»»
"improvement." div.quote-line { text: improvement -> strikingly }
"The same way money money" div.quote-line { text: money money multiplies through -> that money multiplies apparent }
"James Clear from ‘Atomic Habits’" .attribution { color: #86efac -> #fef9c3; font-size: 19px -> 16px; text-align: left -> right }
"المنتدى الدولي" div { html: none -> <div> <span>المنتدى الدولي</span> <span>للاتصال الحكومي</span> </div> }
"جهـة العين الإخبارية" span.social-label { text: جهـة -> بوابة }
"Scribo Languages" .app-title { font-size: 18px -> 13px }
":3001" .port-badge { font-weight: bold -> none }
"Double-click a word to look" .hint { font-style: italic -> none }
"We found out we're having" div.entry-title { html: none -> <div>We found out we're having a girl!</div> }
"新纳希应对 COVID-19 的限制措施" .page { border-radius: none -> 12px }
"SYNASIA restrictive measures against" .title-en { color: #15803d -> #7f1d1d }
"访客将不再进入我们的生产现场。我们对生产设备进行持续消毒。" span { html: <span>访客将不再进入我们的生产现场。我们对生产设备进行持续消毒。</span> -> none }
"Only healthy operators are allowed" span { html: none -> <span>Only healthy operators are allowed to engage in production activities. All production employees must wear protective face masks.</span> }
««
■ What is required
Retype the records above from the very first line down to the line with "-> <div> <span>المنتدى", keeping both of those lines. Include nothing beyond them.

■ Answer to this problem
"improvement." div.quote-line { text: improvement -> strikingly }
"The same way money money" div.quote-line { text: money money multiplies through -> that money multiplies apparent }
"James Clear from ‘Atomic Habits’" .attribution { color: #86efac -> #fef9c3; font-size: 19px -> 16px; text-align: left -> right }
"المنتدى الدولي" div { html: none -> <div> <span>المنتدى الدولي</span> <span>للاتصال الحكومي</span> </div> }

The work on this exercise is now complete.